Vana Liya: We’ve Got a Brand New Dance

Below is a 7:30 VIDEO of excerpts from a Vana Liya show at the Teragram Ballroom in downtown L.A.  It was the final set of her latest tour, with the latest incarnation of her band.  “I’ve finally found my people,” she wrote on a recent Facebook post. “Everything seems right.” Dan Guzman, guitar, Logan Tyler, drums, Kenny Nishikawa, bass, and on violin Derrick—aka “Man of the Forests.”

It was a typically joyful Vana Liya set, complete with a goofy Dan Guzman mistake near the end that set the whole band laughing, especially drummer Logan Tyler, who was in Daniel’s last band (Light—The Band) and brought him over.

In “Island Style,” my first post on Vana Liya, I called her a “strong gentle,” whose music, like the best Hawai’ian, Caribbean, and other island musics often flows gently even while dealing with tough issues: loss, oppression, a redemption you need but is always just out of reach.  Think anything by Bob Marley.

Look just under Vana Liya’s joy and you see her dealing with depression, addiction, relationship blindness.  This night everyone was happy, glad to be going home, but the song that represented her gentle toughness best was her cover of “The Ballad of Johnny Butt,” a Secret Hate tune that the reggae-ska-punk band Sublime made popular.  Sublime’s version is chunky and growling.  I like its cynicism.

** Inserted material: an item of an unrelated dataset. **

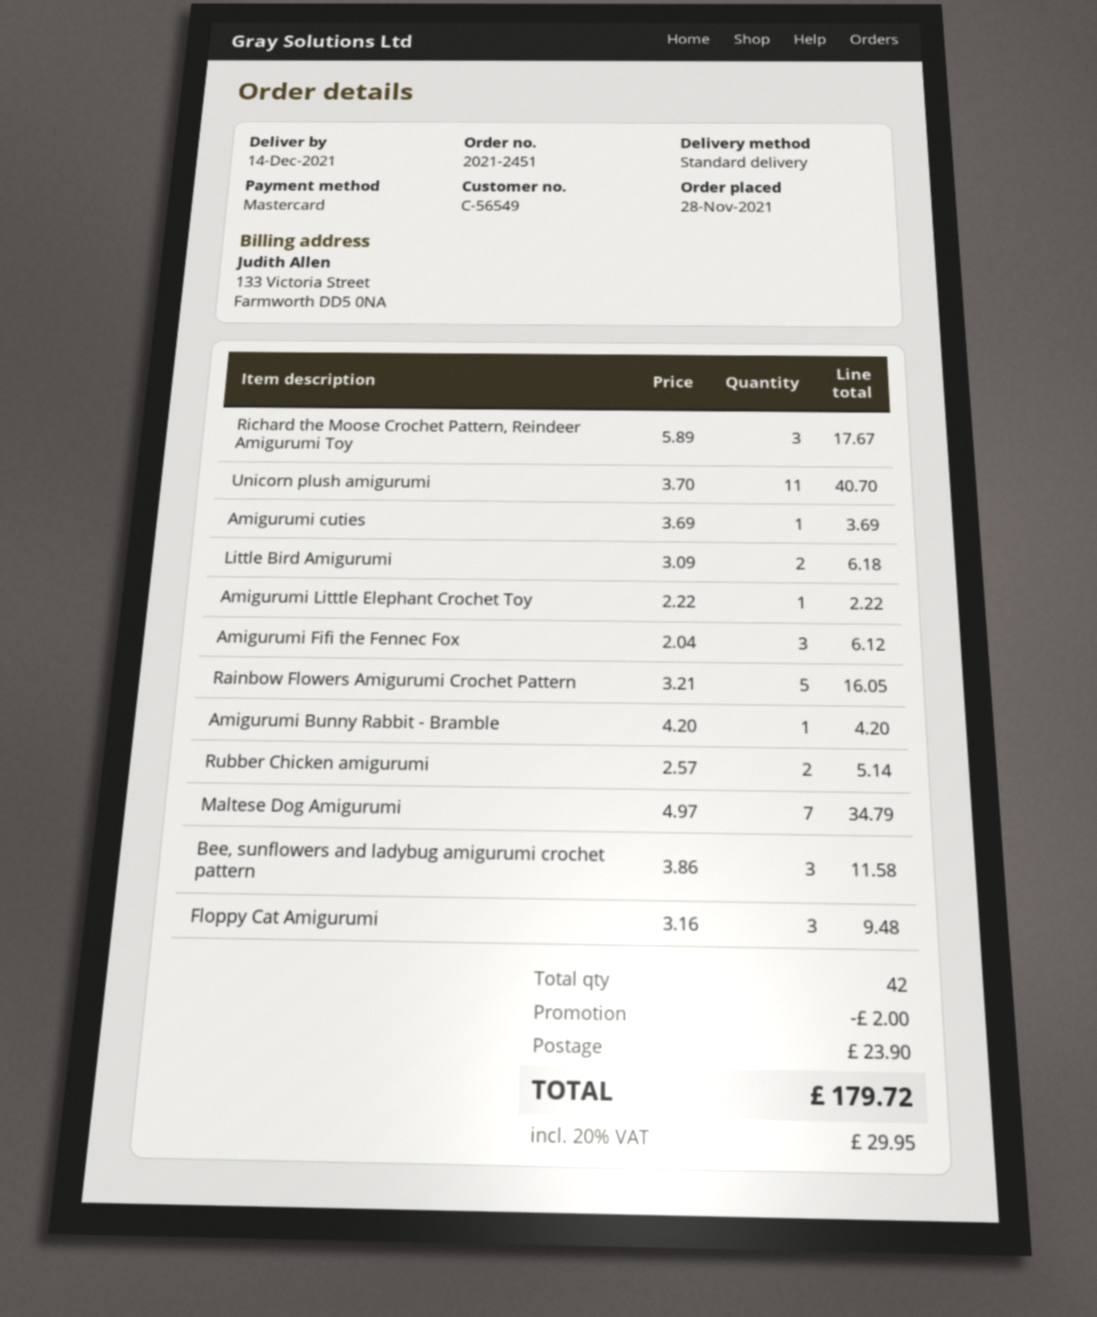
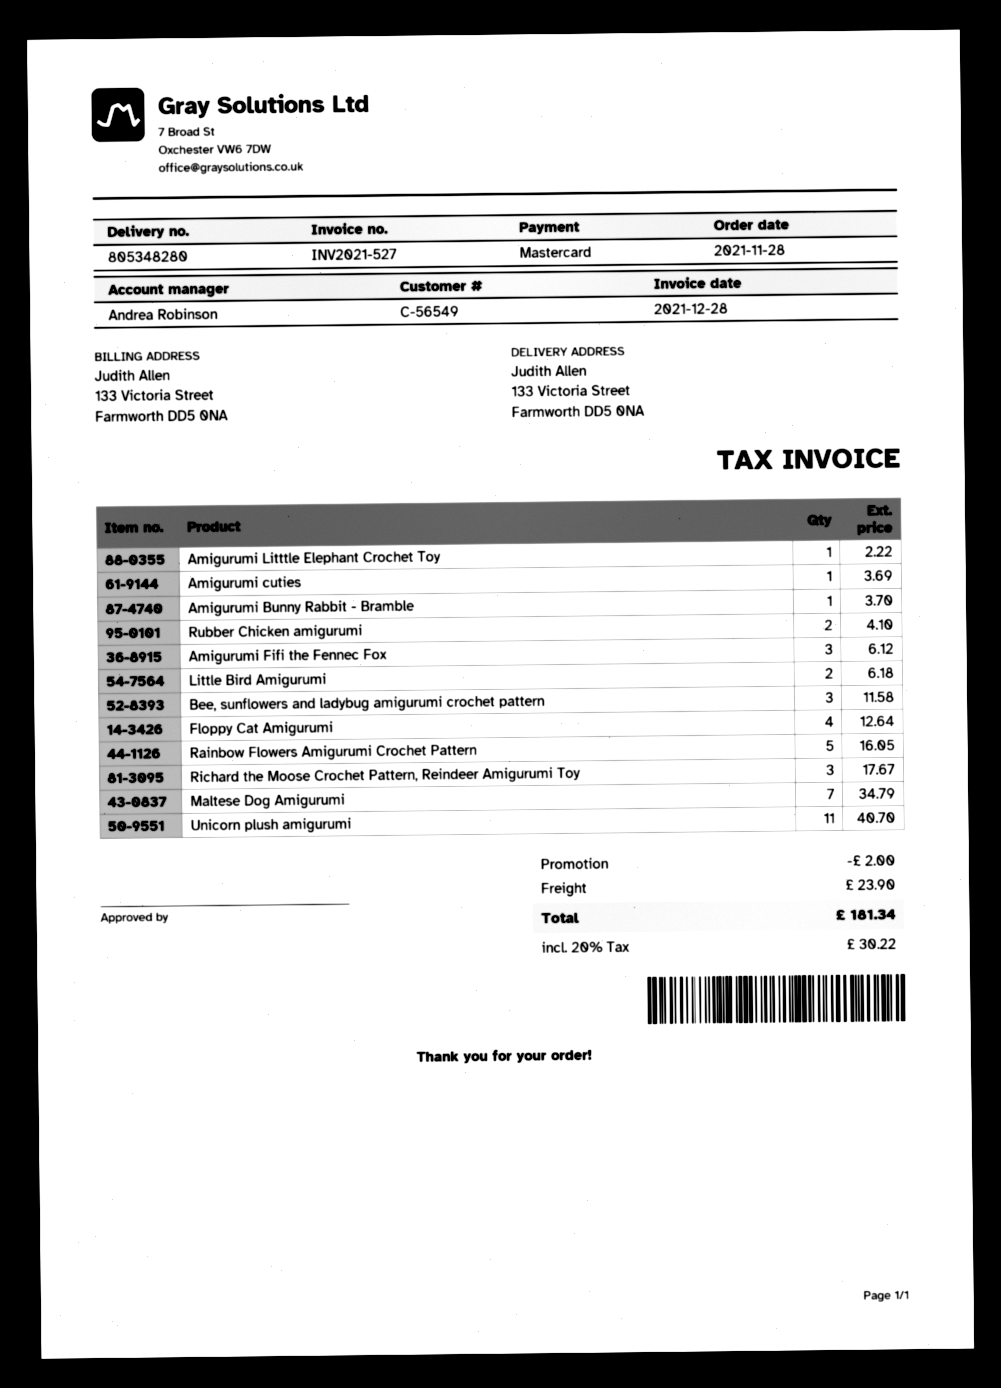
Amigurumi Bunny Rabbit - Bramble: 1 for 4.20 -> 1 for 3.70
Rubber Chicken amigurumi: 2 for 5.14 -> 2 for 4.10
Floppy Cat Amigurumi: 3 for 9.48 -> 4 for 12.64
tax: 20% = 29.95 -> 20% = 30.22
total: 179.72 -> 181.34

In Vana Liya’s hands it flows, and her voice is beautiful, though she begins the chorus with a breathiness that conveys a hint of tiredness, perhaps a recognition of how difficult it is to overcome addiction.  Overall, though, the joy remains, as does the prospect of overcoming. “We’ve got a brand new dance / It’s called we’ve got to overcome.” It was a beautiful evening.

Dan’s bluesy elegance coupled with Logan’s tough drumming bring out the strength and depth of Vana Liya’s writing and singing.  Kenny Nishikawa is as joyful a musician as you’ll ever see.  And as he adds sonic undertones and staccato highlights, Derrick also brings a quirkiness that rounds everything out. I’d say, yes, she’s found her people.

Visit Vana Liya’s website and check out her videos all over the web, like her series for the Sugar Shack Sessions.
Go Here for more of Dan Guzman’s music and projects, plus music by other family members.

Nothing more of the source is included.